#### Problem statement:
Repeat the entries in full. Each line must match exactly.
# # # # #
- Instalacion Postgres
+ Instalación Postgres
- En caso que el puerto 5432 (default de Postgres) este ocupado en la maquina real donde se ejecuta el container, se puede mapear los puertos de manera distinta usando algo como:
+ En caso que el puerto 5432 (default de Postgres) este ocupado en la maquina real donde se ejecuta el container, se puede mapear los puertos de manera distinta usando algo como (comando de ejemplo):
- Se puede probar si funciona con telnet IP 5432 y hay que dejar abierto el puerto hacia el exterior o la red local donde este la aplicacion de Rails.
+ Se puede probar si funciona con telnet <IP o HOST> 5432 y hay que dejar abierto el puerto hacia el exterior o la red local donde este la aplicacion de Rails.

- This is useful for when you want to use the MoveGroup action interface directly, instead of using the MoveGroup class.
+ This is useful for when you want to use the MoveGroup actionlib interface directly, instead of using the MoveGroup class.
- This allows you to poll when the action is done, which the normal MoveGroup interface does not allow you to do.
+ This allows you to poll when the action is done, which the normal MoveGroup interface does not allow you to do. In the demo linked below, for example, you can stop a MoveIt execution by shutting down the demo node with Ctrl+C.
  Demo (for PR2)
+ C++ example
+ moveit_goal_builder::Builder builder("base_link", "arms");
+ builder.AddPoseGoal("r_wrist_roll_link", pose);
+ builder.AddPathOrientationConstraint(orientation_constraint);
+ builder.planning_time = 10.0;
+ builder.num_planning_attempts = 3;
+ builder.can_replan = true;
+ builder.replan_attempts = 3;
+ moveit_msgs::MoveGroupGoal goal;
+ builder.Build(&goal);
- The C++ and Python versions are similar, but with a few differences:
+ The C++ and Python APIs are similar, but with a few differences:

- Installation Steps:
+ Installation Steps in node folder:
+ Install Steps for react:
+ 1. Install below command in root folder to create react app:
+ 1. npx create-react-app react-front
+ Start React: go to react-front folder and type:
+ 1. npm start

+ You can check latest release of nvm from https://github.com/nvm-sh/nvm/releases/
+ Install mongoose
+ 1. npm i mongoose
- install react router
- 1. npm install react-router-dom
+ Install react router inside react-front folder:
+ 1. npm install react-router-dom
# # # # #
#### Output for this exercise:
- Instalacion Postgres
+ Instalación Postgres
- En caso que el puerto 5432 (default de Postgres) este ocupado en la maquina real donde se ejecuta el container, se puede mapear los puertos de manera distinta usando algo como:
+ En caso que el puerto 5432 (default de Postgres) este ocupado en la maquina real donde se ejecuta el container, se puede mapear los puertos de manera distinta usando algo como (comando de ejemplo):
- Se puede probar si funciona con telnet IP 5432 y hay que dejar abierto el puerto hacia el exterior o la red local donde este la aplicacion de Rails.
+ Se puede probar si funciona con telnet <IP o HOST> 5432 y hay que dejar abierto el puerto hacia el exterior o la red local donde este la aplicacion de Rails.

- This is useful for when you want to use the MoveGroup action interface directly, instead of using the MoveGroup class.
+ This is useful for when you want to use the MoveGroup actionlib interface directly, instead of using the MoveGroup class.
- This allows you to poll when the action is done, which the normal MoveGroup interface does not allow you to do.
+ This allows you to poll when the action is done, which the normal MoveGroup interface does not allow you to do. In the demo linked below, for example, you can stop a MoveIt execution by shutting down the demo node with Ctrl+C.
  Demo (for PR2)
+ C++ example
+ moveit_goal_builder::Builder builder("base_link", "arms");
+ builder.AddPoseGoal("r_wrist_roll_link", pose);
+ builder.AddPathOrientationConstraint(orientation_constraint);
+ builder.planning_time = 10.0;
+ builder.num_planning_attempts = 3;
+ builder.can_replan = true;
+ builder.replan_attempts = 3;
+ moveit_msgs::MoveGroupGoal goal;
+ builder.Build(&goal);
- The C++ and Python versions are similar, but with a few differences:
+ The C++ and Python APIs are similar, but with a few differences:

- Installation Steps:
+ Installation Steps in node folder:
+ Install Steps for react:
+ 1. Install below command in root folder to create react app:
+ 1. npx create-react-app react-front
+ Start React: go to react-front folder and type:
+ 1. npm start

+ You can check latest release of nvm from https://github.com/nvm-sh/nvm/releases/
+ Install mongoose
+ 1. npm i mongoose
- install react router
- 1. npm install react-router-dom
+ Install react router inside react-front folder:
+ 1. npm install react-router-dom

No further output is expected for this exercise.